[Edit tracking data]
● ● ● ● ●

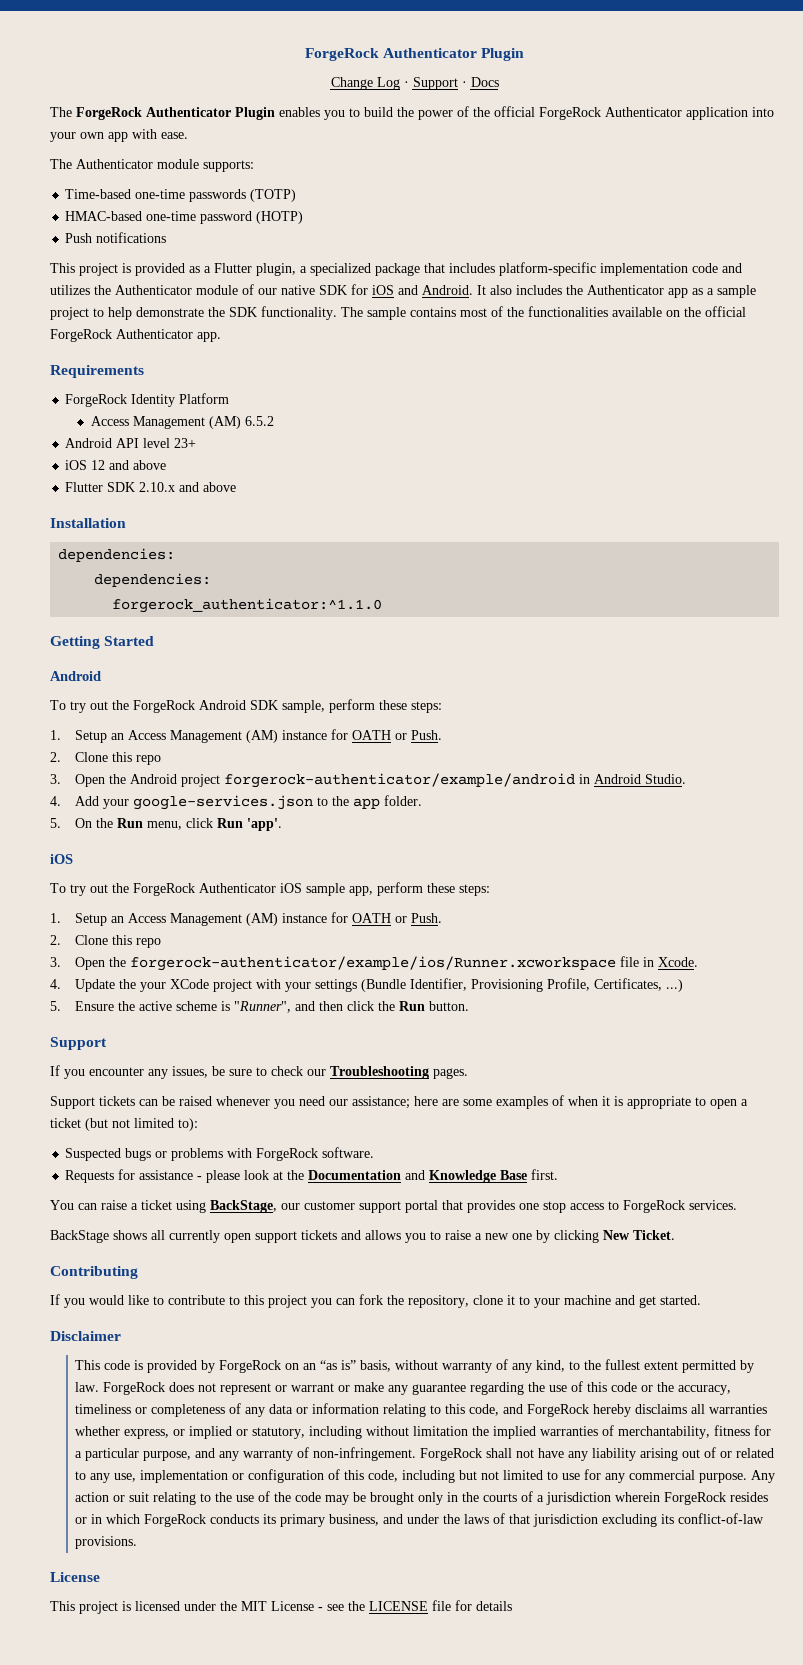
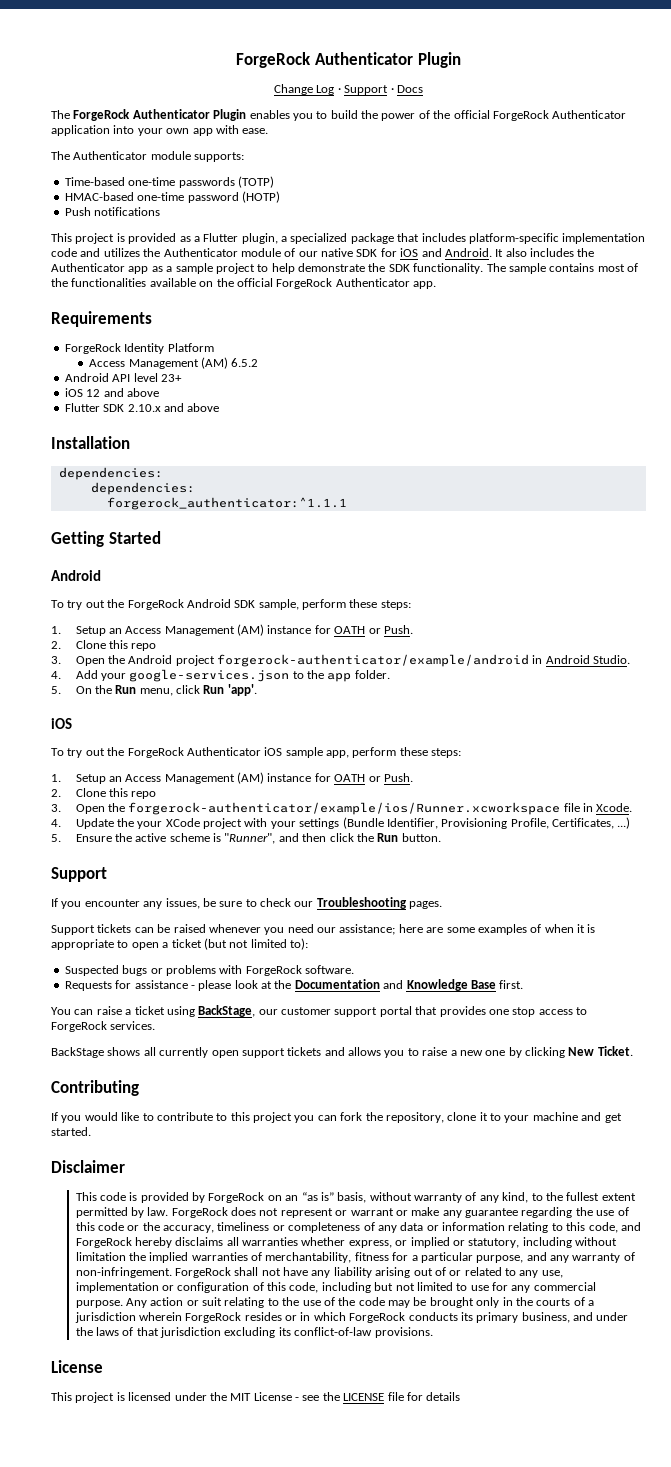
[112,598,383,613] forgerock_authenticator:^1.1.0 -> [106,497,347,510] forgerock_authenticator:^1.1.1

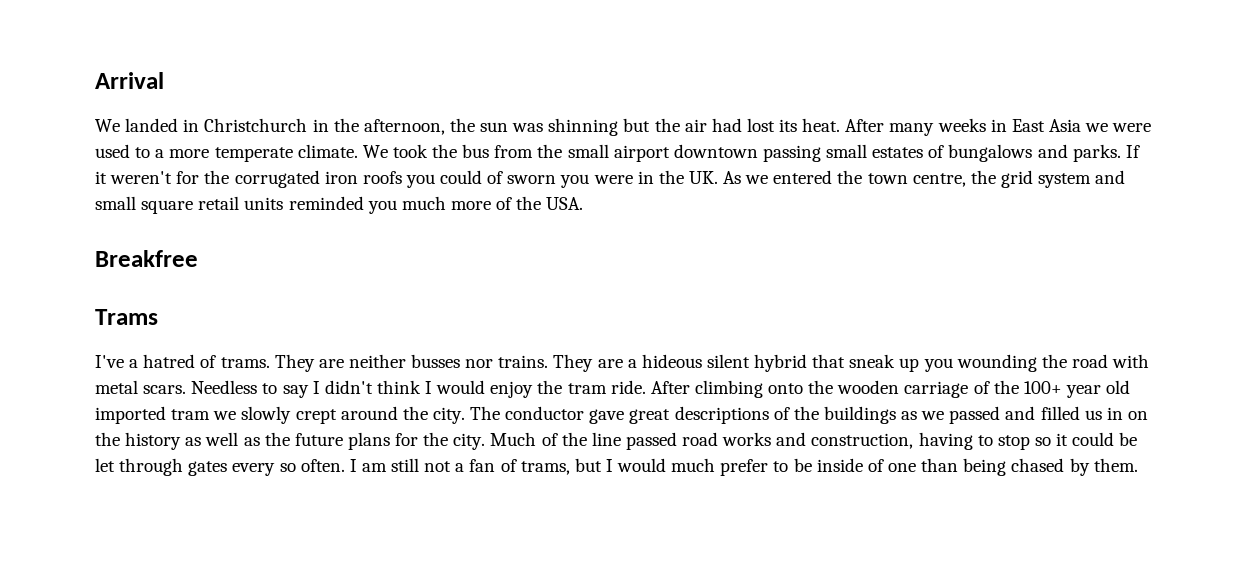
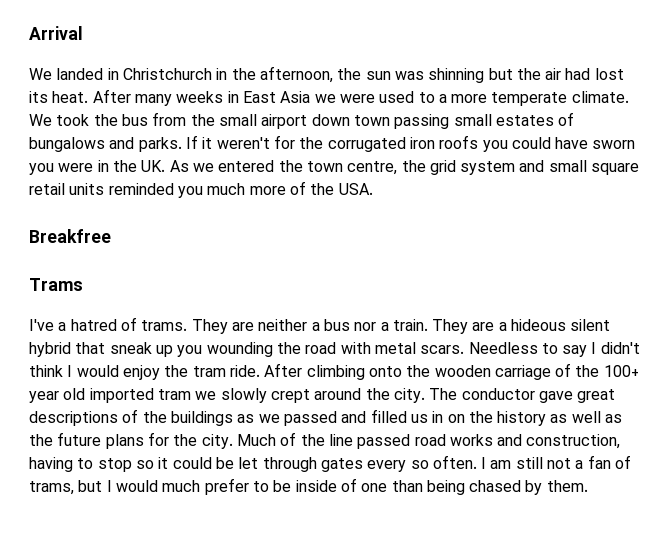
[673,144,758,158] downtown -> [311,114,390,126] down town
[487,171,504,184] of -> [555,137,589,149] have
[411,354,549,368] busses nor trains. -> [311,319,428,331] a bus nor a train.

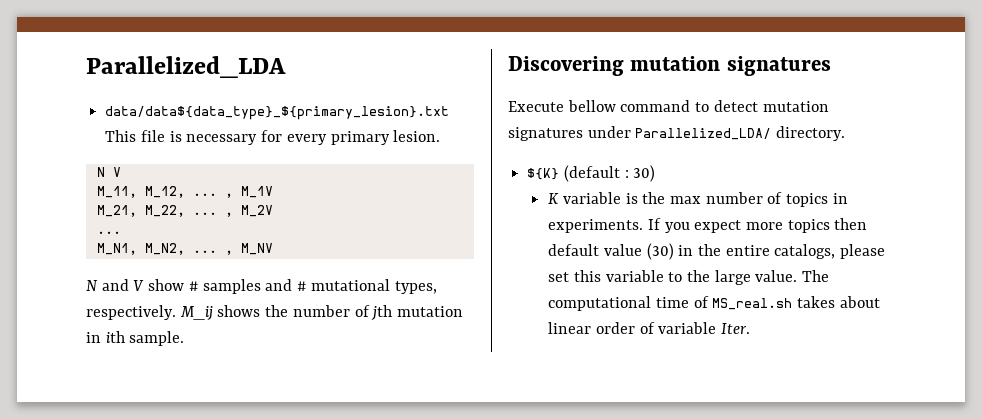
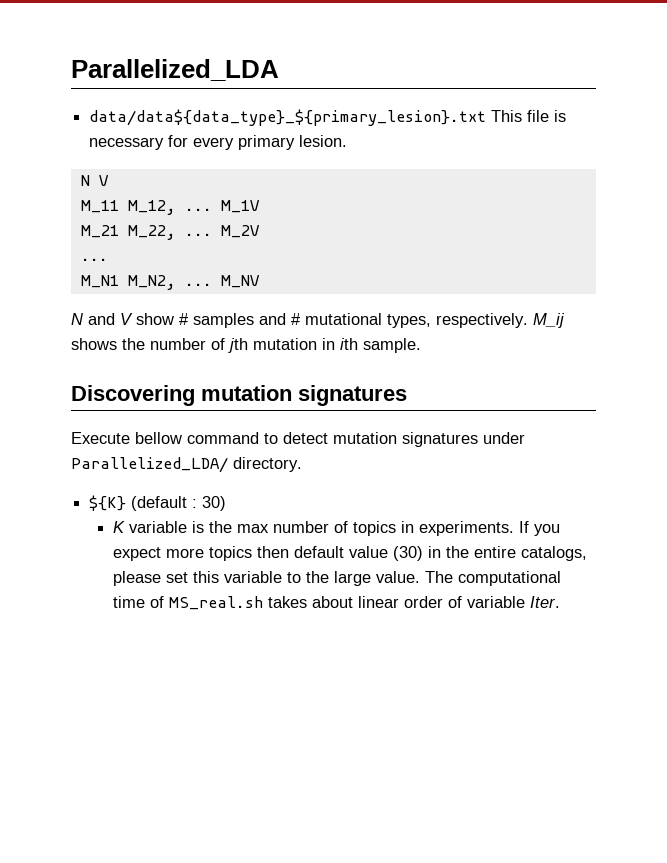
[96,186,137,198] M_11, -> [80,200,119,213] M_11
[224,193,233,198] , -> (212, 209) none
[96,205,137,217] M_21, -> [80,225,119,238] M_21
[224,212,233,217] , -> (212, 234) none
[96,243,137,255] M_N1, -> [80,275,119,288] M_N1
[224,250,233,255] , -> (212, 284) none

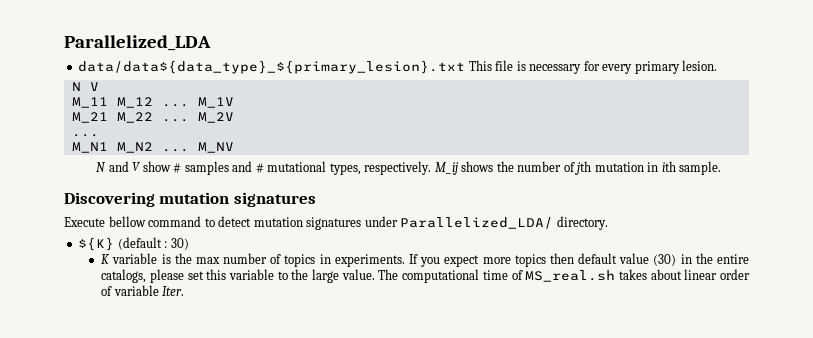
[127,200,176,215] M_12, -> [116,97,153,108] M_12
[127,225,176,240] M_22, -> [116,112,153,123] M_22
[127,275,176,290] M_N2, -> [116,142,153,153] M_N2

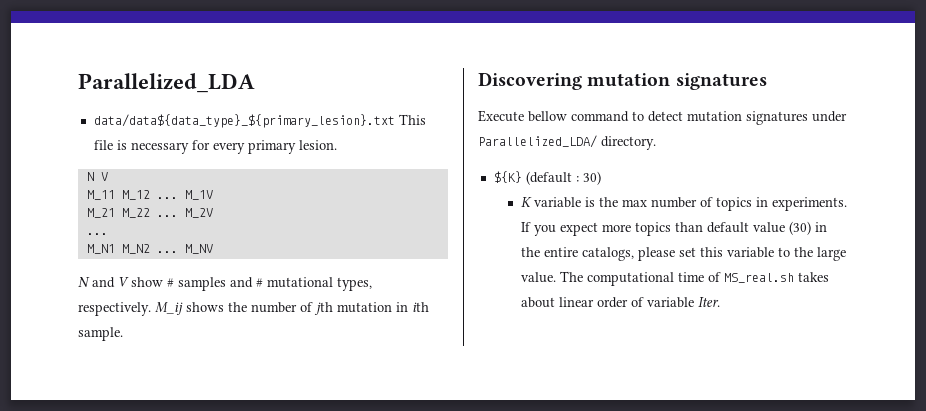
[549,253,574,264] then -> [674,222,703,232] than

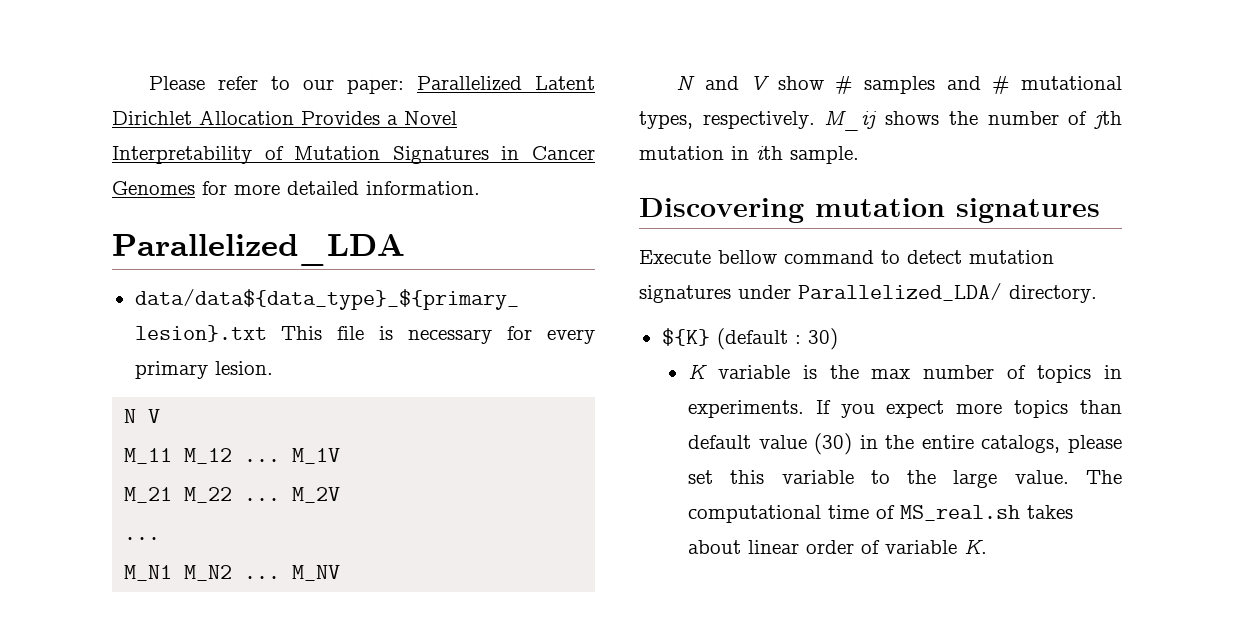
(78, 83) none -> [149,76,595,94] [112,110,457,125] [112,146,595,164] [112,181,480,195] Please refer to our paper: Parallelized Latent Dirichlet Allocation Provides a Novel Interpretability of Mutation Signatures in Cancer Genomes for more detailed information. //
[697,297,720,307] Iter. -> [963,539,987,554] K.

● ● ● ● ●

▸ **What needs to be done**: Reproduce the data above in full, exactly, with the images removed.

▸ **Expected answer**:
[112,598,383,613] forgerock_authenticator:^1.1.0 -> [106,497,347,510] forgerock_authenticator:^1.1.1

[673,144,758,158] downtown -> [311,114,390,126] down town
[487,171,504,184] of -> [555,137,589,149] have
[411,354,549,368] busses nor trains. -> [311,319,428,331] a bus nor a train.

[96,186,137,198] M_11, -> [80,200,119,213] M_11
[224,193,233,198] , -> (212, 209) none
[96,205,137,217] M_21, -> [80,225,119,238] M_21
[224,212,233,217] , -> (212, 234) none
[96,243,137,255] M_N1, -> [80,275,119,288] M_N1
[224,250,233,255] , -> (212, 284) none

[127,200,176,215] M_12, -> [116,97,153,108] M_12
[127,225,176,240] M_22, -> [116,112,153,123] M_22
[127,275,176,290] M_N2, -> [116,142,153,153] M_N2

[549,253,574,264] then -> [674,222,703,232] than

(78, 83) none -> [149,76,595,94] [112,110,457,125] [112,146,595,164] [112,181,480,195] Please refer to our paper: Parallelized Latent Dirichlet Allocation Provides a Novel Interpretability of Mutation Signatures in Cancer Genomes for more detailed information. //
[697,297,720,307] Iter. -> [963,539,987,554] K.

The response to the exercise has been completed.